First and foremost, it is extremely important to note that never allow personal vendetta and political ambition get in the way to overthrow a mandated government by using state apparatuses and slip in the law.

Perhaps not only legitimate but the most dignified and honourable manner in taking on a government in our parliamentary democracy is on the floor of parliament and square it out using smart political maneuvering, tactical statecraft or popular policy intervention in amassing the required strength in numbers to form a government or overthrow a government through the vote-of-no confidence. Resorting to other shabby and malicious means is for the weak and desperate.

It is said that in natural selection the weak always try to bring down the strong given their apparent inadequacies but this should not inherit in politics. It is like you resorting to poison-tipped bullets in conventional warfare- a thing totally degrading to humanity and utterly outlawed by the Geneva Convention.

Of the executive arm of the government the Office of the Prime Minister is the highest office on the land and its decorum must be respected. It is not to say that the Prime Ministers are immune to probe but the manner in which the warrant of arrest was pursued on the current PM is very alarming and is a concern now for anyone holding the Office of the Prime Minister in the future.

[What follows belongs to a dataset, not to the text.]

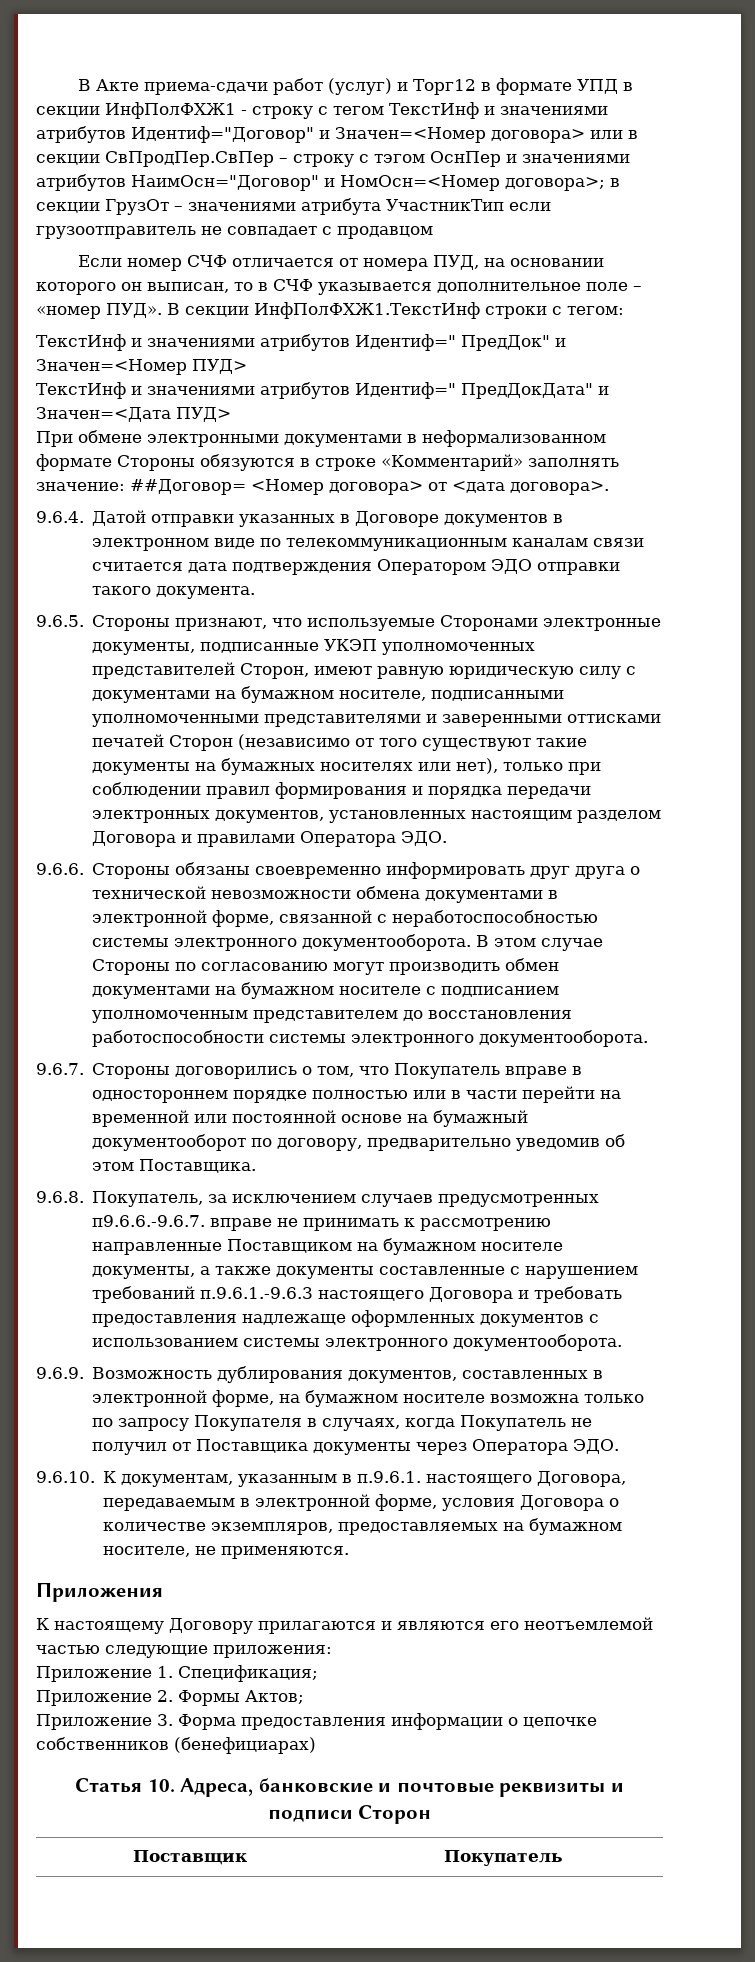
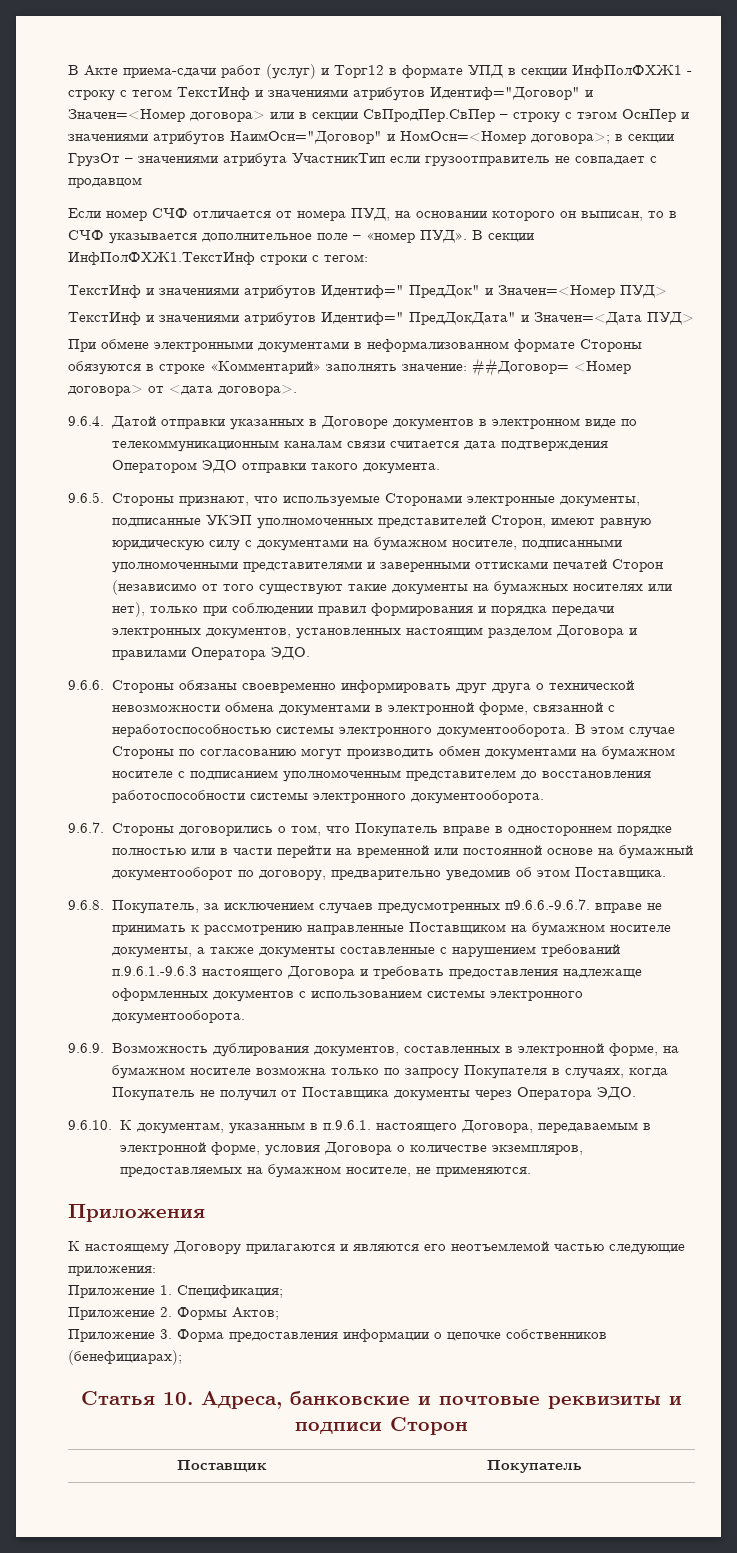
- Приложение 3. Форма предоставления информации о цепочке собственников (бенефициарах)
+ Приложение 3. Форма предоставления информации о цепочке собственников (бенефициарах);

We have just witnessed people with intent and purpose known only to them have vehemently attempted to have the PM resign over unfounded allegation and accusations that are yet to stand the test of law in simply by a way of an arrest. We all have different opinions on how Rt. Hon Peter O’Neill is wielding power from the esteemed office but the argument here is squarely on protecting that office. The Office of the Prime Minister and the PMs in the future must not be subjected to false accusations, charged and forced to resign all based on unfounded allegations.

The warrant of arrest on the Prime Minister was defective all along. Even a person with little knowledge of the law could easily pick apart the warrant was clearly defective right from the start. The irony at that time and now begging answers is why the magistrate issuing the warrant at the District Court couldn’t pick up the defects there and then and safe us the trouble- and of all people the warrant was issued by a very learned person and a proponent of the law itself in none other than the Chief Magistrate Eliakim.

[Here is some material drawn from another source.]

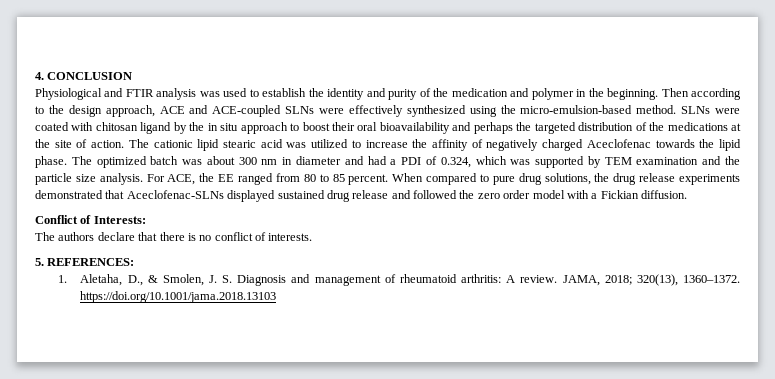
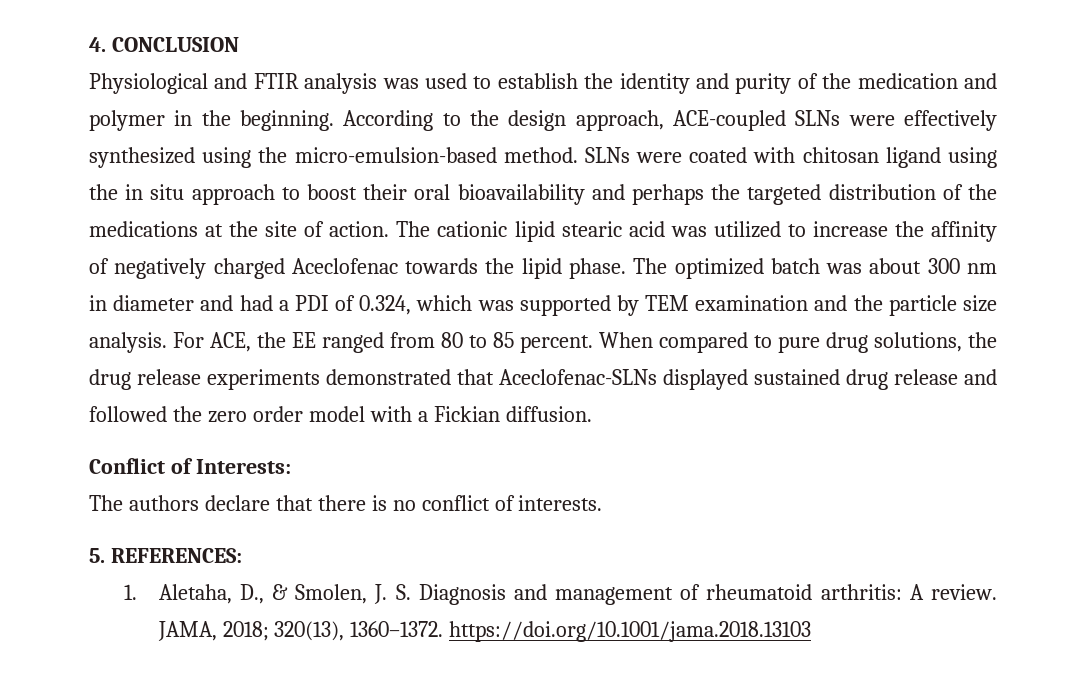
- Then according to the design approach, ACE and ACE-coupled SLNs were effectively synthesized using the micro-emulsion-based method.
+ According to the design approach, ACE-coupled SLNs were effectively synthesized using the micro-emulsion-based method.
- SLNs were coated with chitosan ligand by the in situ approach to boost their oral bioavailability and perhaps the targeted distribution of the medications at the site of action.
+ SLNs were coated with chitosan ligand using the in situ approach to boost their oral bioavailability and perhaps the targeted distribution of the medications at the site of action.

Could we simply brush it aside as an oversight on her part or pick on the bones as a deliberate ploy in the making? This question would likely pop up should there be an enquiry into the issuance of the warrant of arrest. Interestingly, it didn’t stop there. Another exponent of the law in former Attorney General Kerenga Kua and his band of merry man decided to peddle the defective warrant of arrest on the Prime Minister and plunge PNG into unnecessary years of legal turmoil. Now one would ask were there any relationship between Kerenga Kua and Magistrate Eliakim? And to what end our two esteemed people colluded?

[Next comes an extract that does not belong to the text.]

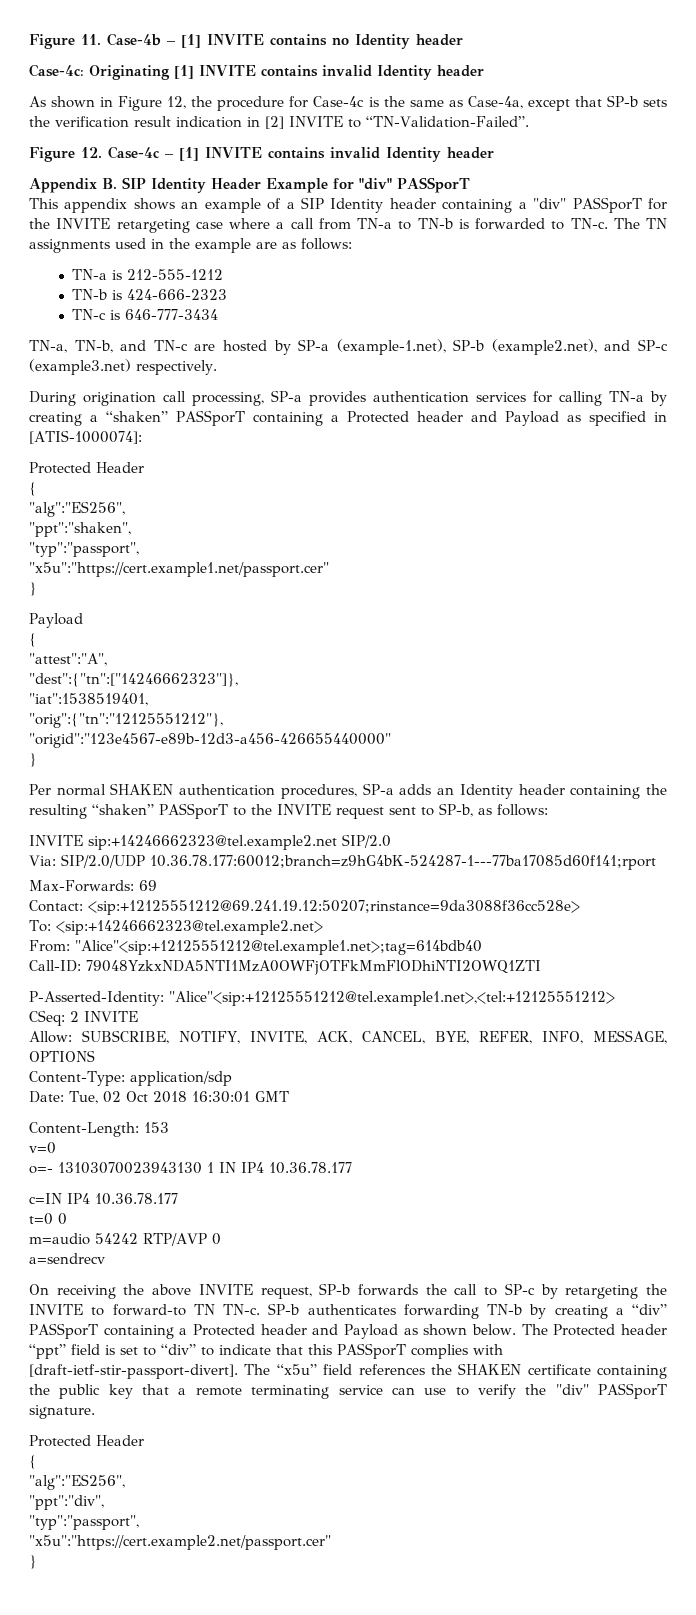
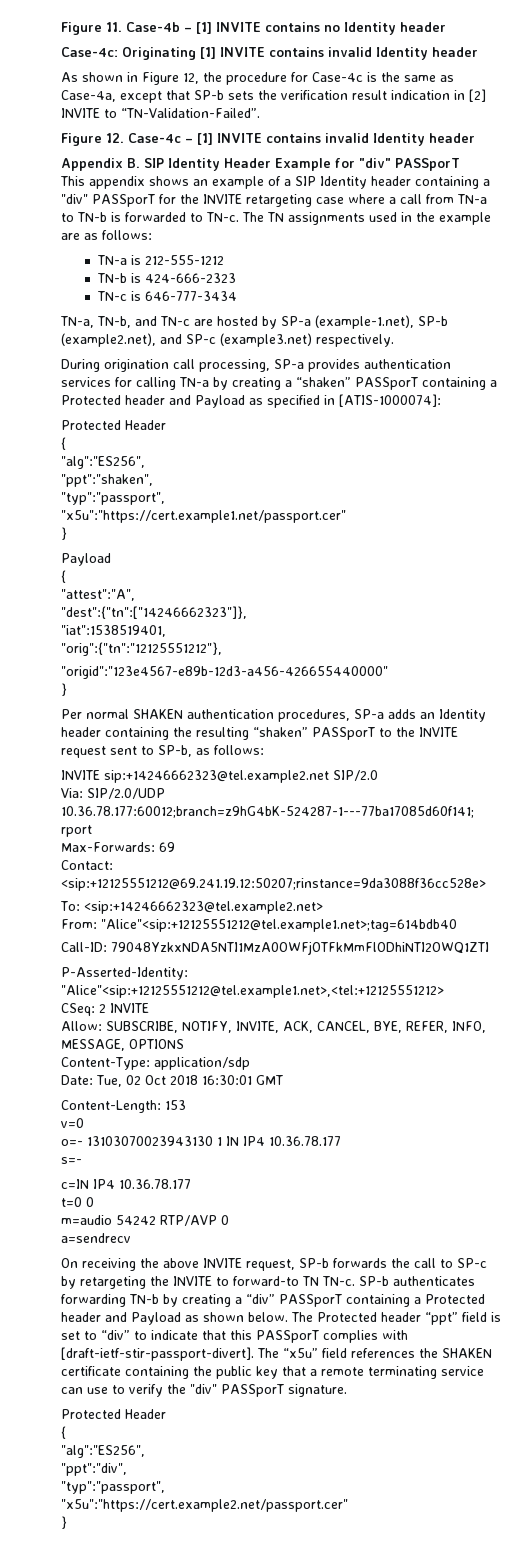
+ s=-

The second thing I noticed is that the media summarily pass judgment when anything coming out into the open for public scrutiny or consumption. Gone are the days of investigative and balanced reporting. Whilst some media outlet have maintained professionalism and impartiality all along certain overseas based news agencies and the social media often took the case out of context or sided with their sponsors in pre-empting an uncanny judgement. This portrays a very bad image to the country and far greater damages particularly to the Prime Minister. Media outlets indulged in this unethical practice must now be responsible and promote the true sense of justice in fair and balanced reporting.

Whilst it is open for any interested party to apply for a new warrant of arrest against the Prime Minister as provided by the law, we must appreciate and accept the ruling of the three-man bench Supreme Court and allow reason and better judgment. One should not take this personally with resentment and start spilling it again on the media and pretend to be a do-gooder.